Compare the above examples with the mosque attacks that occurred in Christchurch, New Zealand in 2019. Two consecutive mass shootings saw a single gunman kill 51 individuals and injure 40 more. Who was that gunman? Few in New Zealand know – or care to. This largely stems from what has been referred to as an “explicit moral choice” by New Zealand media to provide no infamy to the killer. As Professor Susanna Every-Palmer has since noted:
“The shooter’s actions suggested a man seeking maximum exposure. The media, presumably repelled by the blatant solicitation of their attention, appears to have baulked at providing him with what he sought.”
And perhaps there are good moral reasons to react in this way. In order to see why, we might consider the reasoning behind our most common response to wrongdoing: punishment.
Most of us share the intuition that when someone breaks the law, that person should be punished. But it’s worthwhile considering why this might be the case. Generally, punishment tends be justified in one of two broad ways. The first is consequentialist: a forwards-looking approach that justifies punishment on the basis of the future goods that it can achieve. Most obvious among those goods is deterrence. When we punish an offender, we hope to deter that offender from committing similar crimes in the future. But we also hope to deter others – that is, to make an example of the offender such that other potential offenders will choose to not break the law. The more general idea behind deterrence-based reasoning is that we want the consequences of committing a crime to be as unattractive as possible. At the very least, we want to do all we can to ensure that there is no incentive for an offender to commit a crime.

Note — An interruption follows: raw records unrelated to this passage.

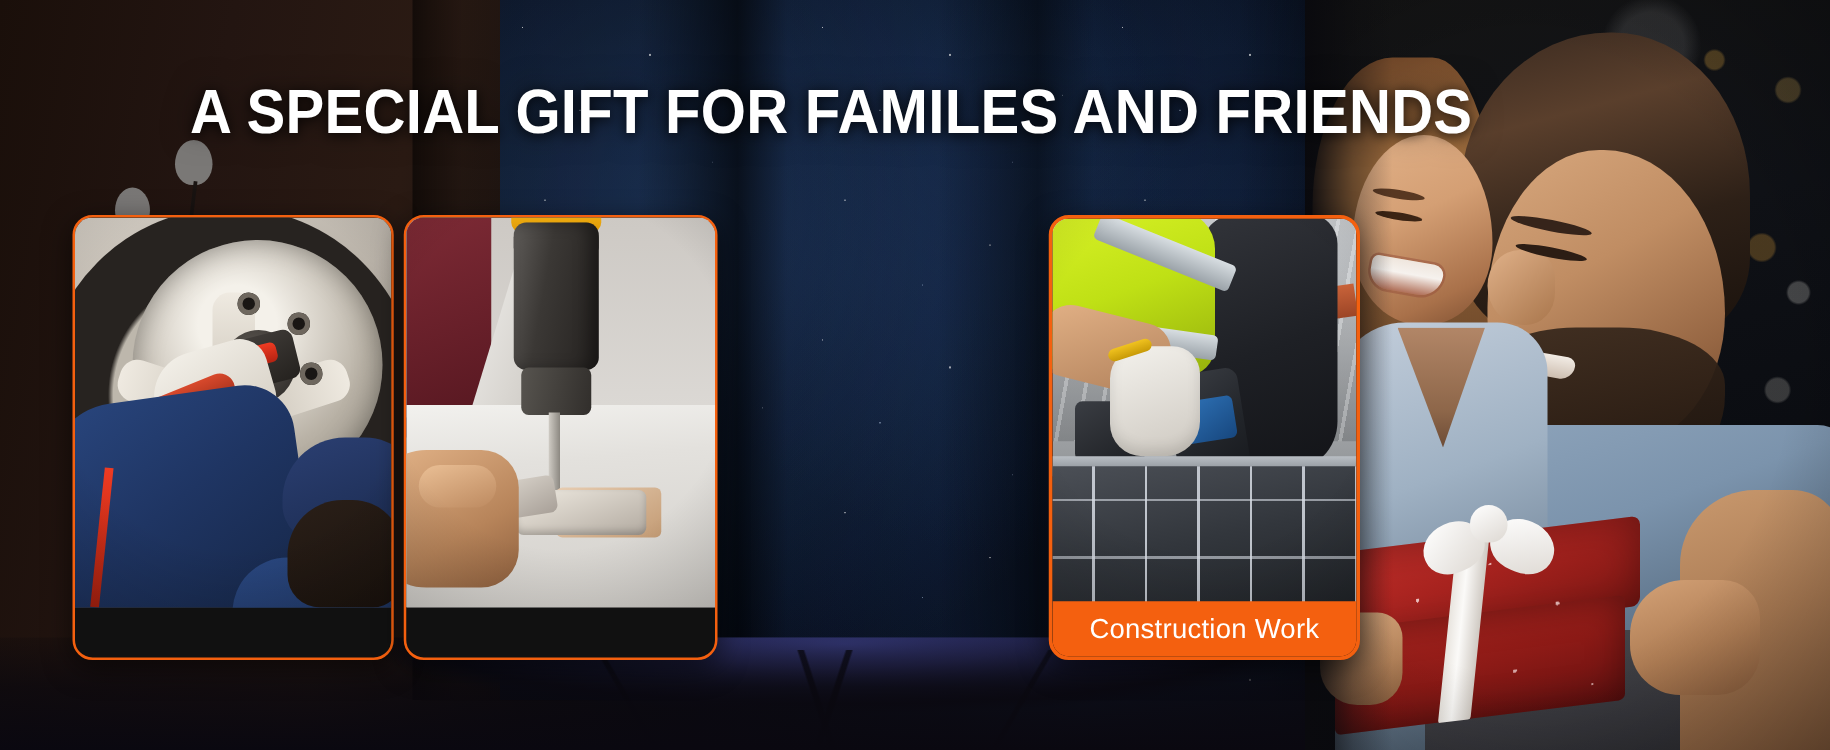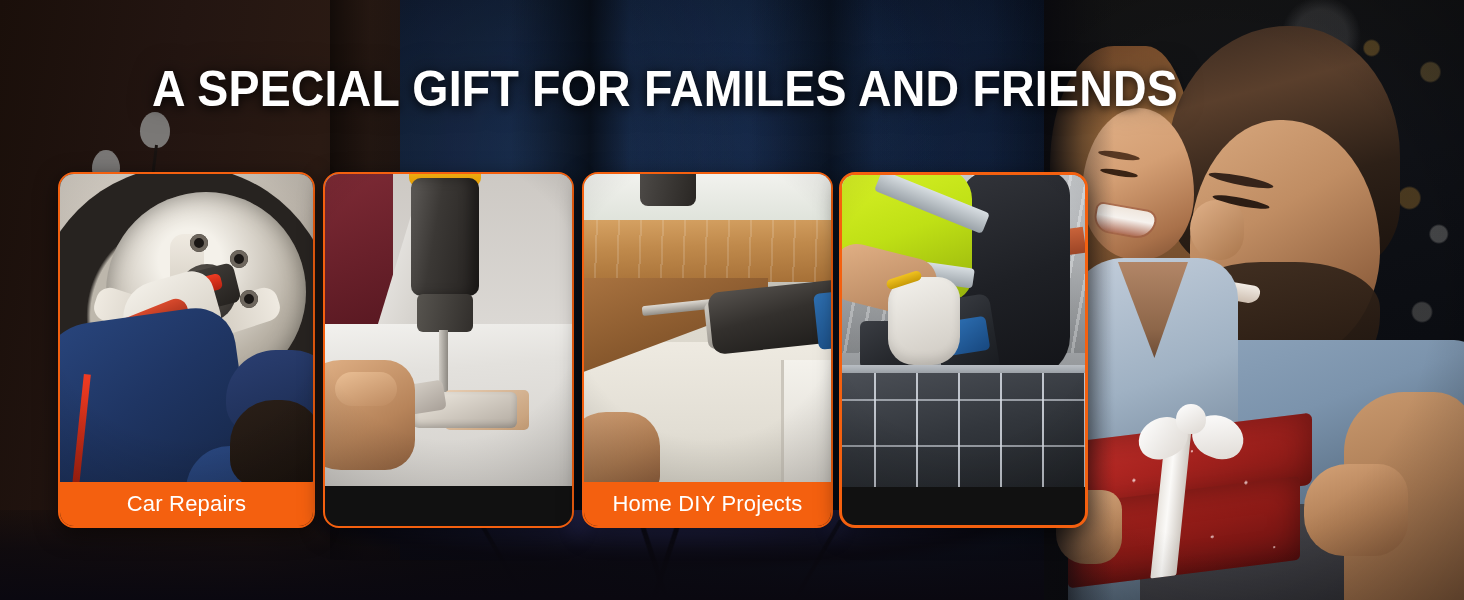"Car Repairs" div.caption { html: <div>Car Repairs</div> -> none }
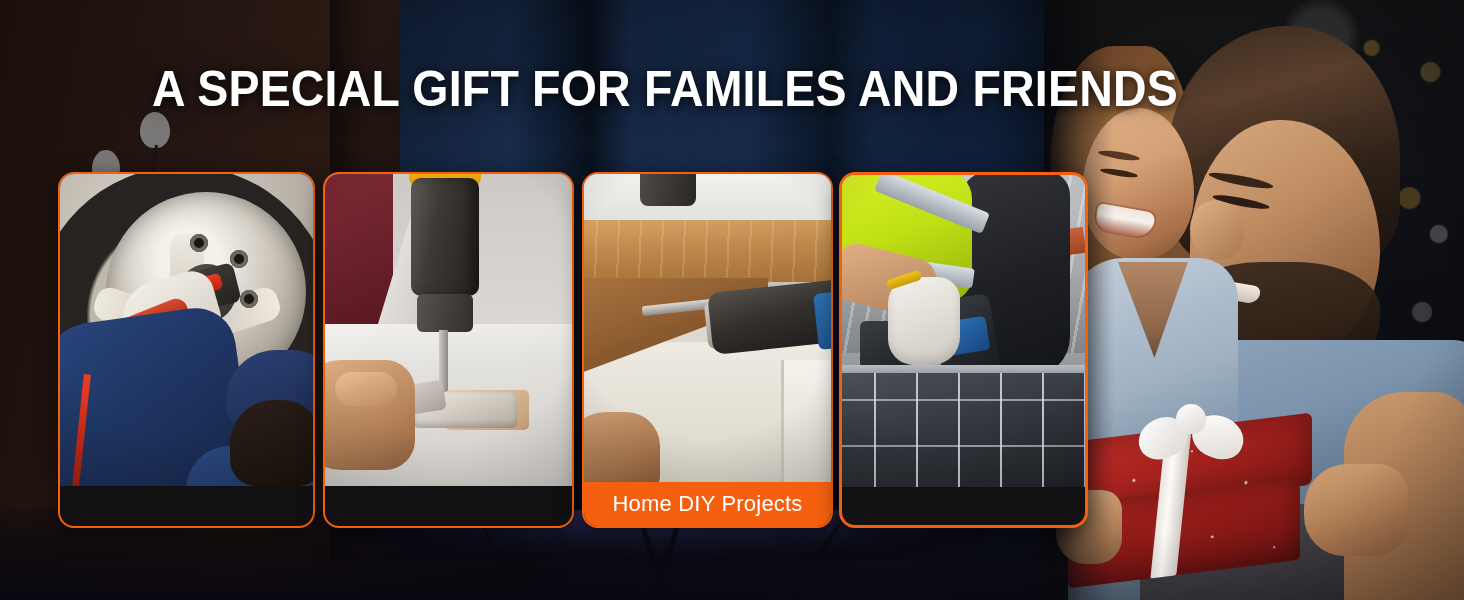"Home DIY Projects" div.card { html: <div> <div> <div> <span></span> <span></span> <span></span> <span></span> <span></span> <span></span> <span></span> <span></span> <span></span> <span></span> <span></span> <span></span> <span></span> </div> </div> <div>Home DIY Projects</div> </div> -> none }
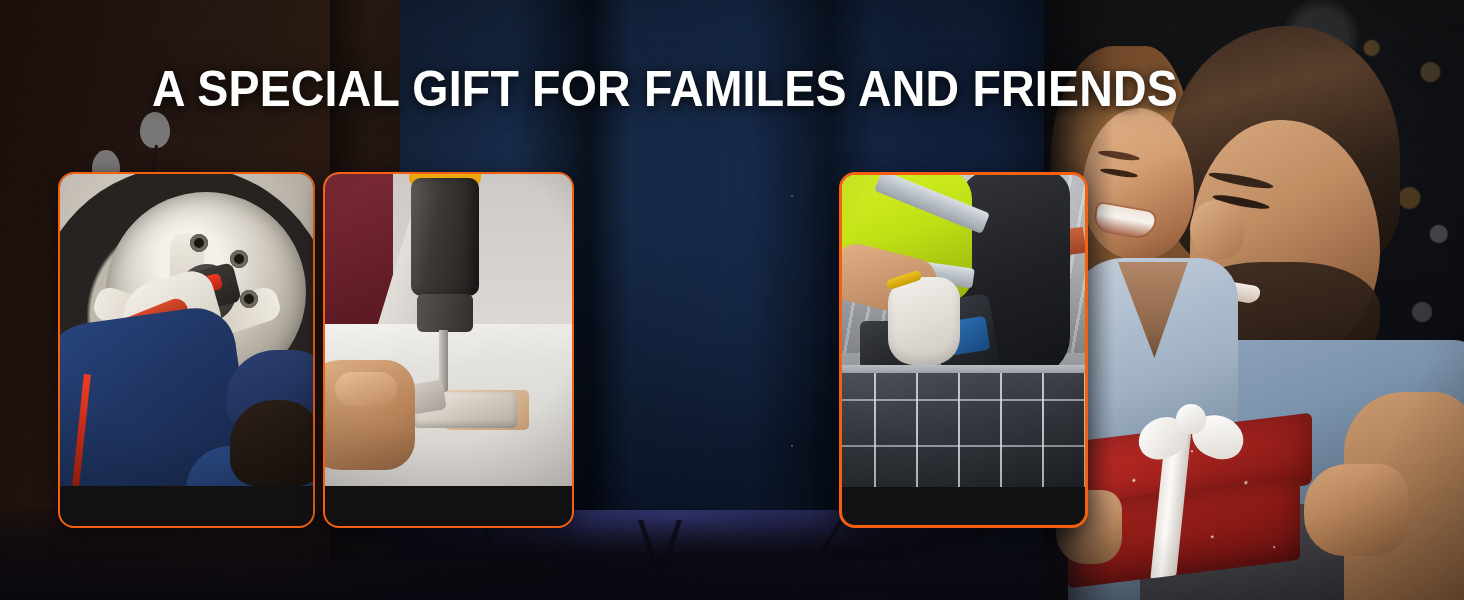"Construction Work" div.caption { html: none -> <div>Construction Work</div> }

Providing infamy to an offender runs counter to this idea – particularly in cases where the offender is committing their crime for the explicit purpose of making public some kind of cause or agenda. This, arguably, was among the motivations of both the Christchurch gunman and the WHCA dinner assailant. Put simply: giving public exposure to these individuals – and their causes – provides them with the very thing they’d hoped to achieve. What’s more, it might provide a powerful incentive for others who seek infamy to try to achieve it in the same kind of way. If this is the case, then providing these offenders with as little media coverage as possible might be at least one way we can try to deter the future commission of similar crimes.
But there aren’t just consequentialist reasons for denying an offender infamy. An alternative way of thinking about our response to wrongdoers can be found in the theory of retributivism. Unlike consequentialism, retributivism is backwards-looking, and instead justifies punishment purely on the basis that the offender has – in the past – done something wrong. Retributivism comes in various forms, but is often justified in terms of “desert”. In its simplest form, this concept merely captures the common intuition that good actions deserve good results, and bad actions deserve bad results. On this basis, the reason we punish an offender is because this is what they deserve.
When we see a serious crime committed, we often have a strong urge to make public an offender’s actions – to “name-and-shame” them for their reprehensible behavior. But maybe we need to temper this urge with a more careful consideration of what these offenders actually deserve. Do they deserve infamy? Do they deserve to have their causes advanced or their manifestos published?
Arguably, they don’t. What they might deserve is total obscurity. To be forgotten altogether.
Whether our reasoning is consequentialist or retributivist in nature, the conclusion seems to be the same. It’s a sentiment that’s most eloquently captured by former New Zealand Prime Minister Jacinda Ardern who – following the Christchurch massacre – described the gunman as:
“…a terrorist… a criminal… an extremist. But he will, when I speak, be nameless. And to others, I implore you: speak the names of those who were lost rather than the name of the man who took them. He may have sought infamy but we, in New Zealand, will give nothing – not even his name.”